Alexander Schmemann
Let me introduce a site dedicated to one of my favorite authors:
http://www.schmemann.org. Schmemann was a represantative of the
Russian Orthodox varian of liturgical renewal movement, with an
unusually fresh feeling of the worship, through his books making
usual words sound unusual.
He was a main who said: " "Orthodoxy is the right Church
full of the wrong people!"
Here are excerpts Peter Scorer's article:
Schmemann was born in Revel, Estonia, into a Russian emigre family
in 1921. When he was seven years old the family moved to Paris.
For many years he wrote and broadcast weekly sermons on Radio Liberty
to the Soviet Union. In Paris he attended first the Russian Cadet
school, and later transferred to the Lycee.
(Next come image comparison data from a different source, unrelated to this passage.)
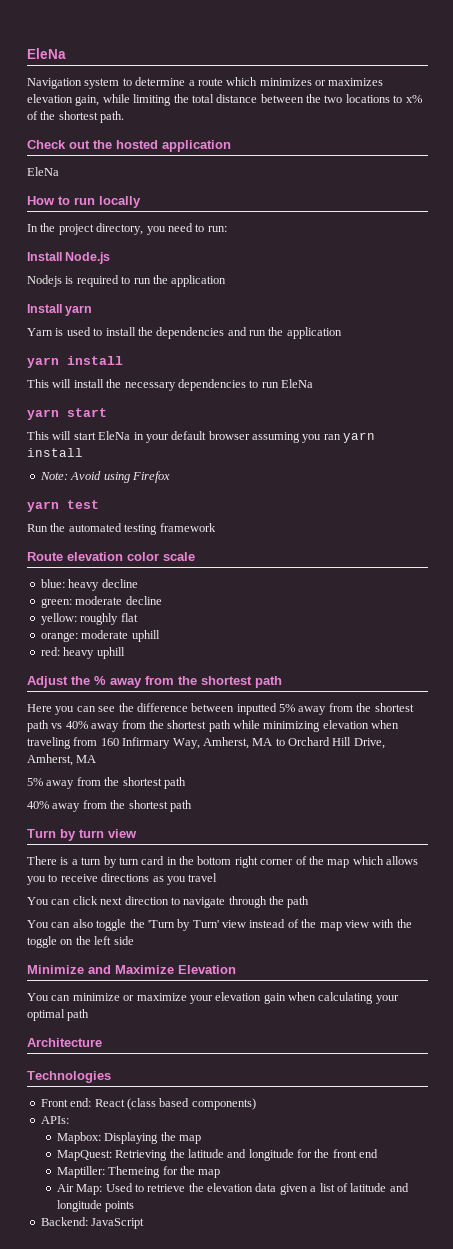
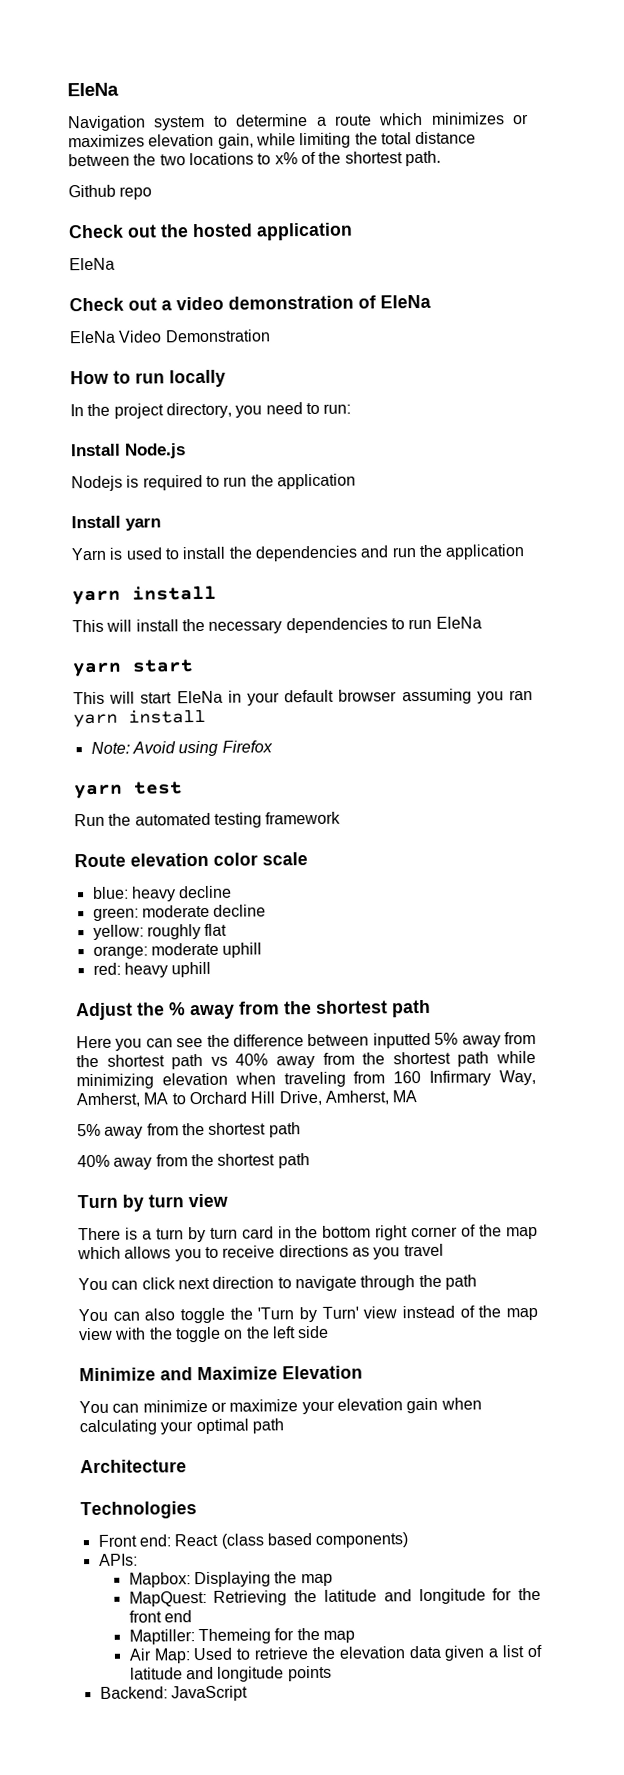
+ Github repo
+ Check out a video demonstration of EleNa
+ EleNa Video Demonstration

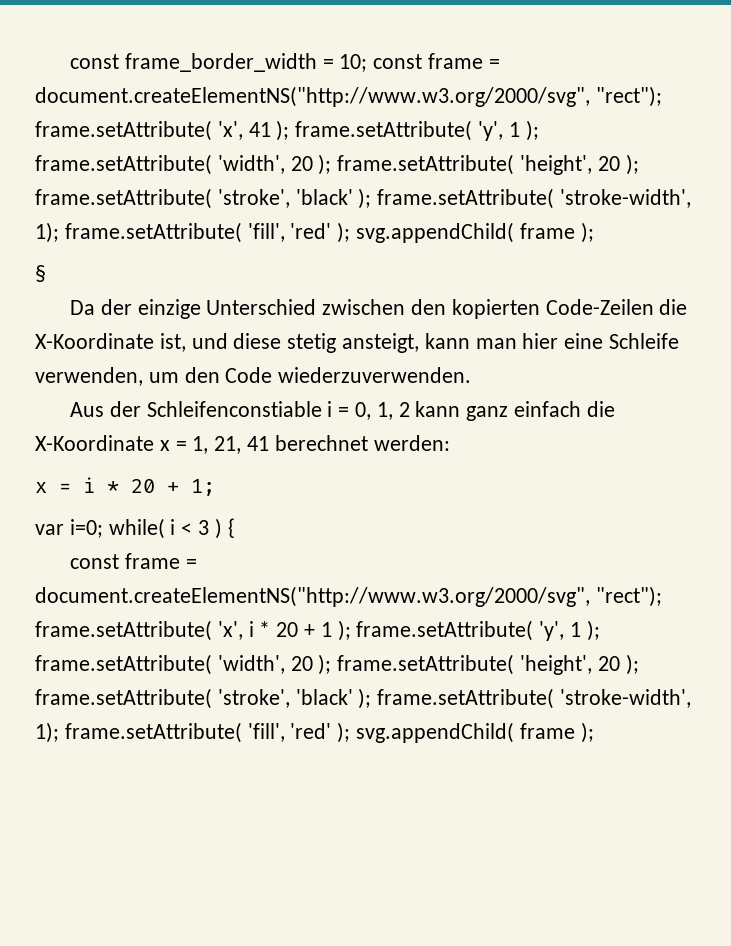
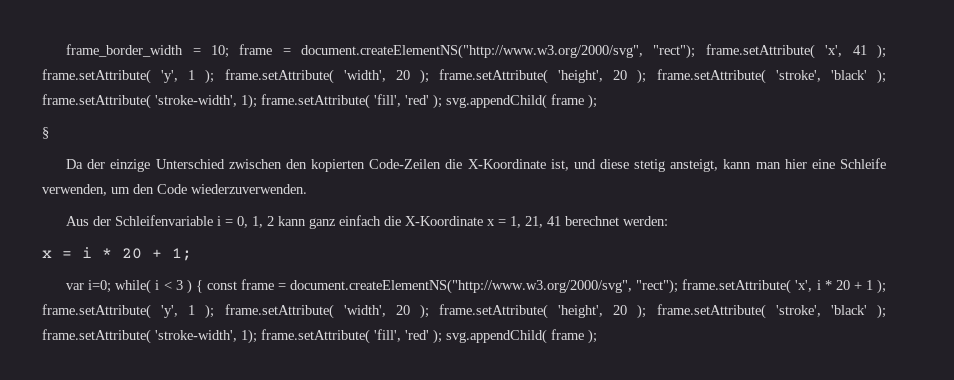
- const frame_border_width = 10; const frame = document.createElementNS("http://www.w3.org/2000/svg", "rect"); frame.setAttribute( 'x', 41 ); frame.setAttribute( 'y', 1 ); frame.setAttribute( 'width', 20 ); frame.setAttribute( 'height', 20 ); frame.setAttribute( 'stroke', 'black' ); frame.setAttribute( 'stroke-width', 1); frame.setAttribute( 'fill', 'red' ); svg.appendChild( frame );
+ frame_border_width = 10; frame = document.createElementNS("http://www.w3.org/2000/svg", "rect"); frame.setAttribute( 'x', 41 ); frame.setAttribute( 'y', 1 ); frame.setAttribute( 'width', 20 ); frame.setAttribute( 'height', 20 ); frame.setAttribute( 'stroke', 'black' ); frame.setAttribute( 'stroke-width', 1); frame.setAttribute( 'fill', 'red' ); svg.appendChild( frame );
- Aus der Schleifenconstiable i = 0, 1, 2 kann ganz einfach die X-Koordinate x = 1, 21, 41 berechnet werden:
+ Aus der Schleifenvariable i = 0, 1, 2 kann ganz einfach die X-Koordinate x = 1, 21, 41 berechnet werden:
- var i=0; while( i < 3 ) {
- const frame = document.createElementNS("http://www.w3.org/2000/svg", "rect"); frame.setAttribute( 'x', i * 20 + 1 ); frame.setAttribute( 'y', 1 ); frame.setAttribute( 'width', 20 ); frame.setAttribute( 'height', 20 ); frame.setAttribute( 'stroke', 'black' ); frame.setAttribute( 'stroke-width', 1); frame.setAttribute( 'fill', 'red' ); svg.appendChild( frame );
+ var i=0; while( i < 3 ) { const frame = document.createElementNS("http://www.w3.org/2000/svg", "rect"); frame.setAttribute( 'x', i * 20 + 1 ); frame.setAttribute( 'y', 1 ); frame.setAttribute( 'width', 20 ); frame.setAttribute( 'height', 20 ); frame.setAttribute( 'stroke', 'black' ); frame.setAttribute( 'stroke-width', 1); frame.setAttribute( 'fill', 'red' ); svg.appendChild( frame );

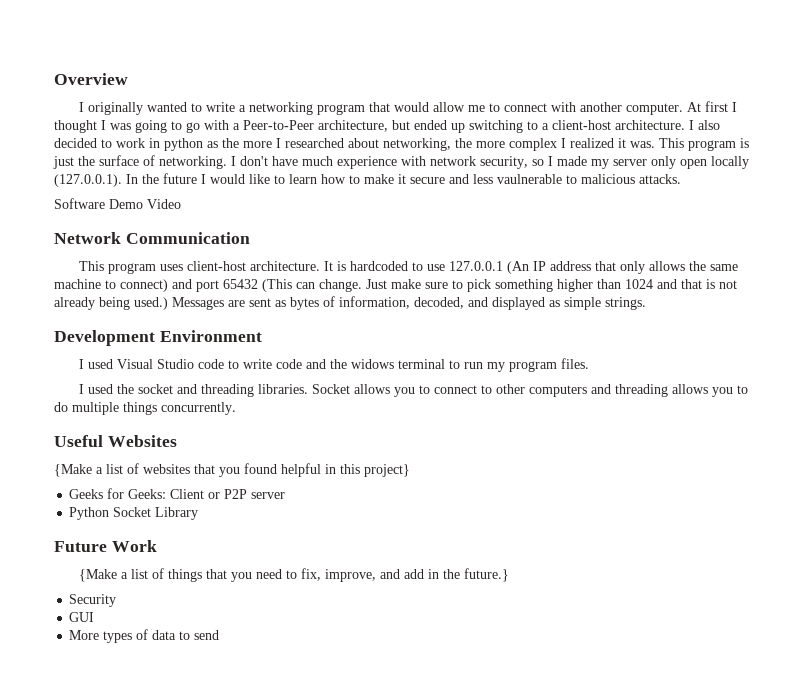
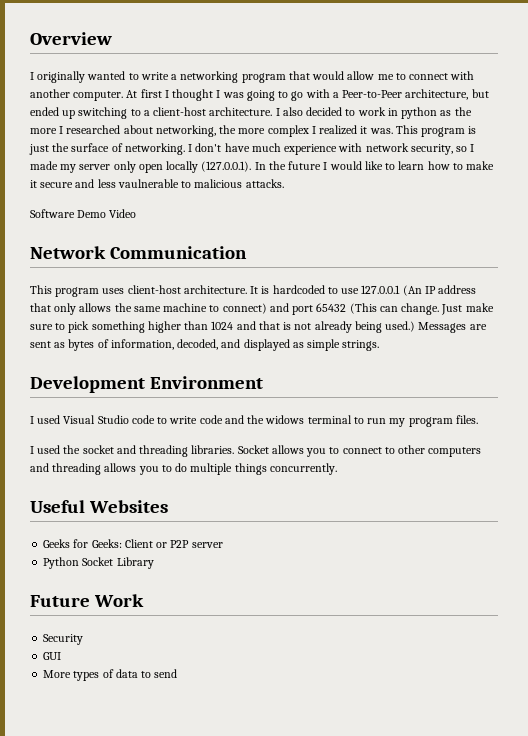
- {Make a list of websites that you found helpful in this project}
- {Make a list of things that you need to fix, improve, and add in the future.}

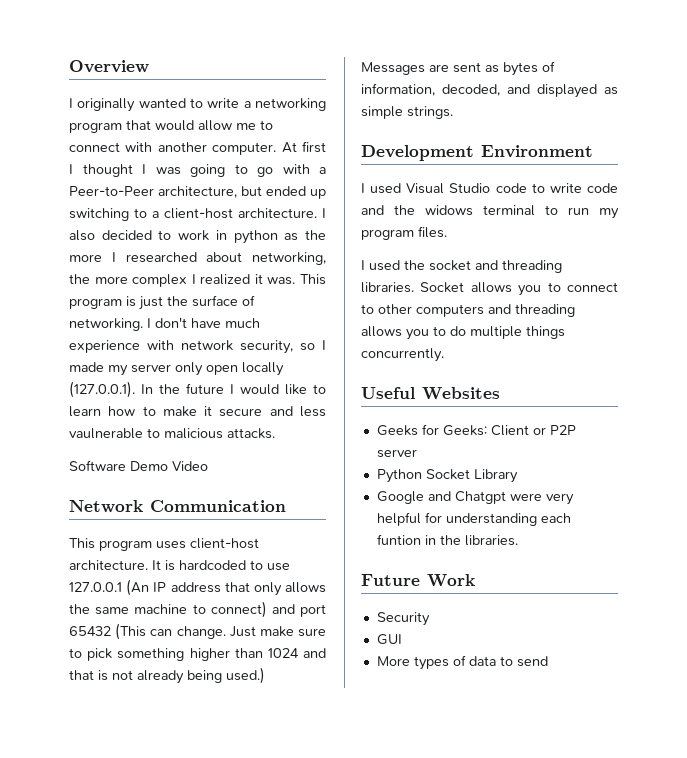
+ Google and Chatgpt were very helpful for understanding each funtion in the libraries.

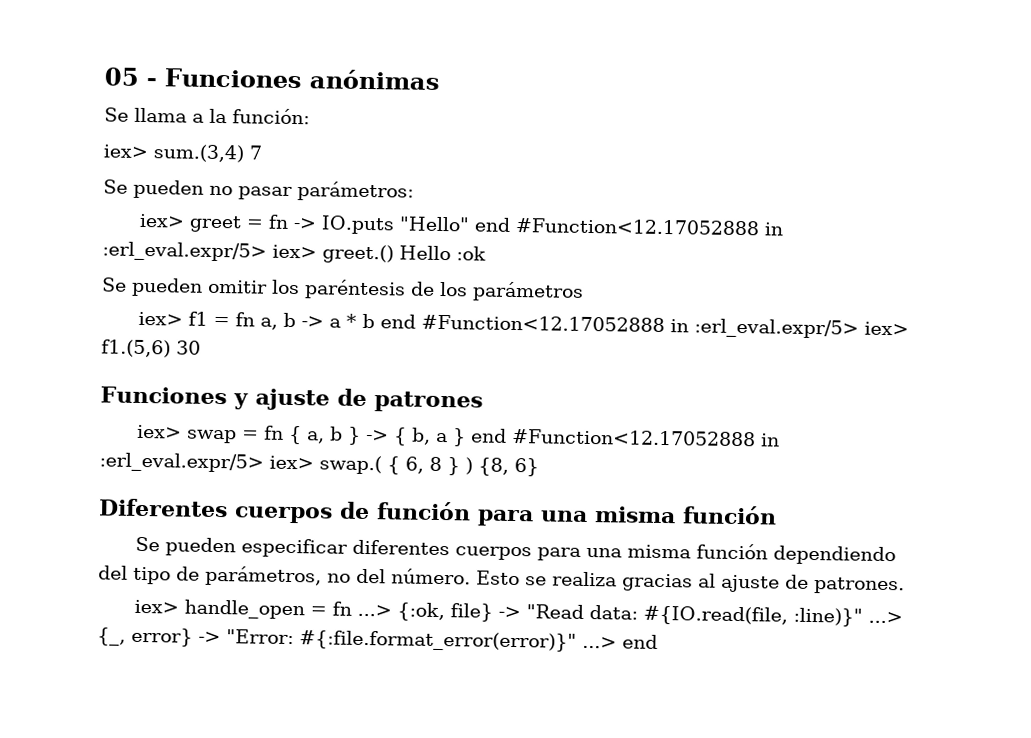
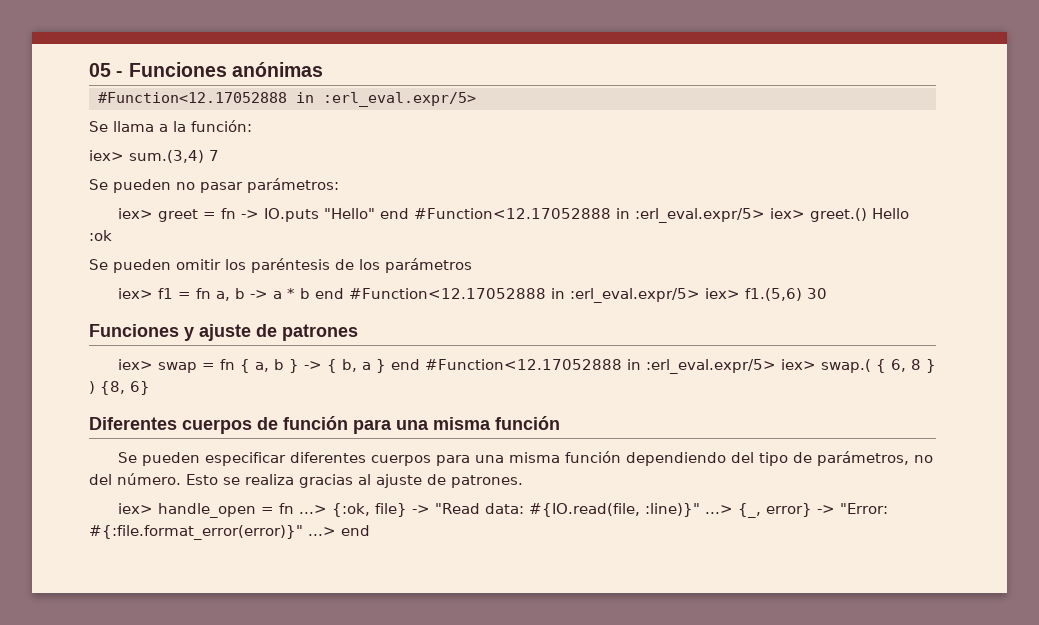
  05 - Funciones anónimas
+ #Function<12.17052888 in :erl_eval.expr/5>

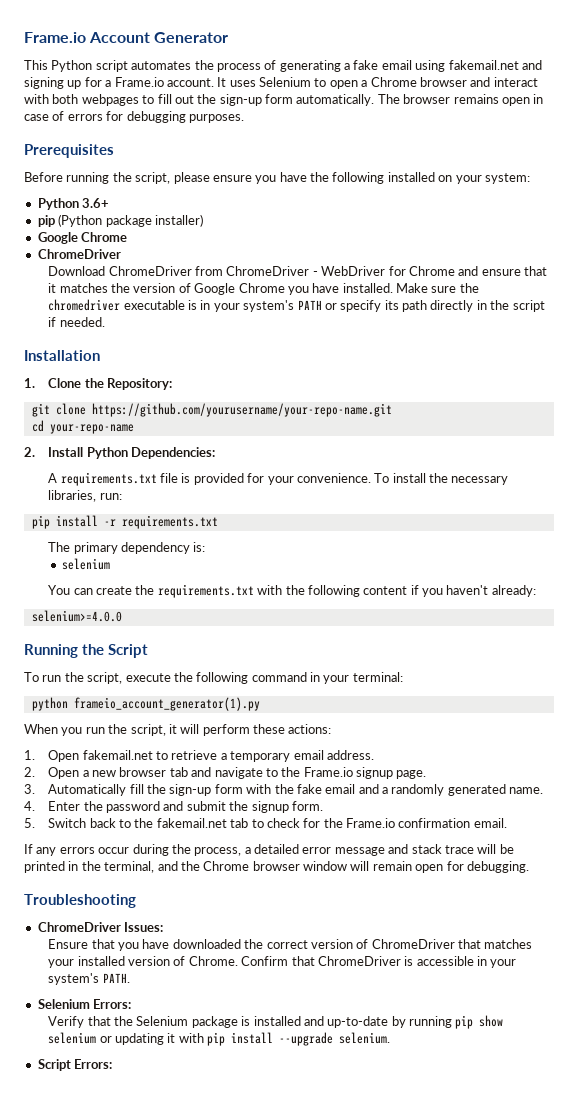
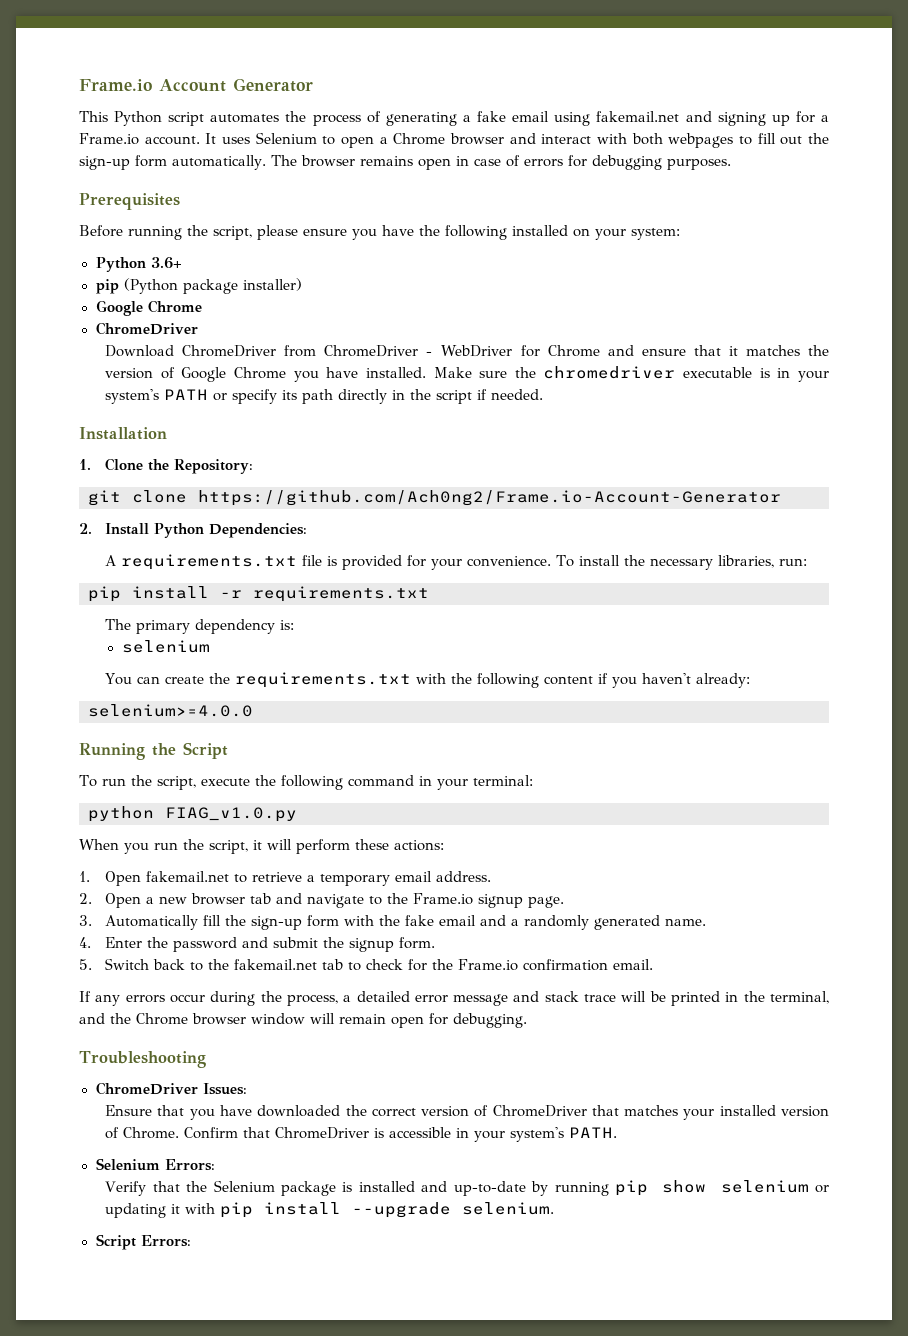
- git clone https://github.com/yourusername/your-repo-name.git
- cd your-repo-name
+ git clone https://github.com/Ach0ng2/Frame.io-Account-Generator
- python frameio_account_generator(1).py
+ python FIAG_v1.0.py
He attended church at
the St Alexander Nevsky cathedral on the rue Daru, and served in
the sanctuary under Metropolitan Evlogii. ...
Already by the age of fifteen he had heard Fr Sergius Bulgakov
preach and lecture, and with the beginning of the war entered St
Sergius Theological Academy, where he was to stay for the next twelve
years, first as a student and later as a lecturer. ... Later, already
in the United States, Schmemann was to complete and publish (1954)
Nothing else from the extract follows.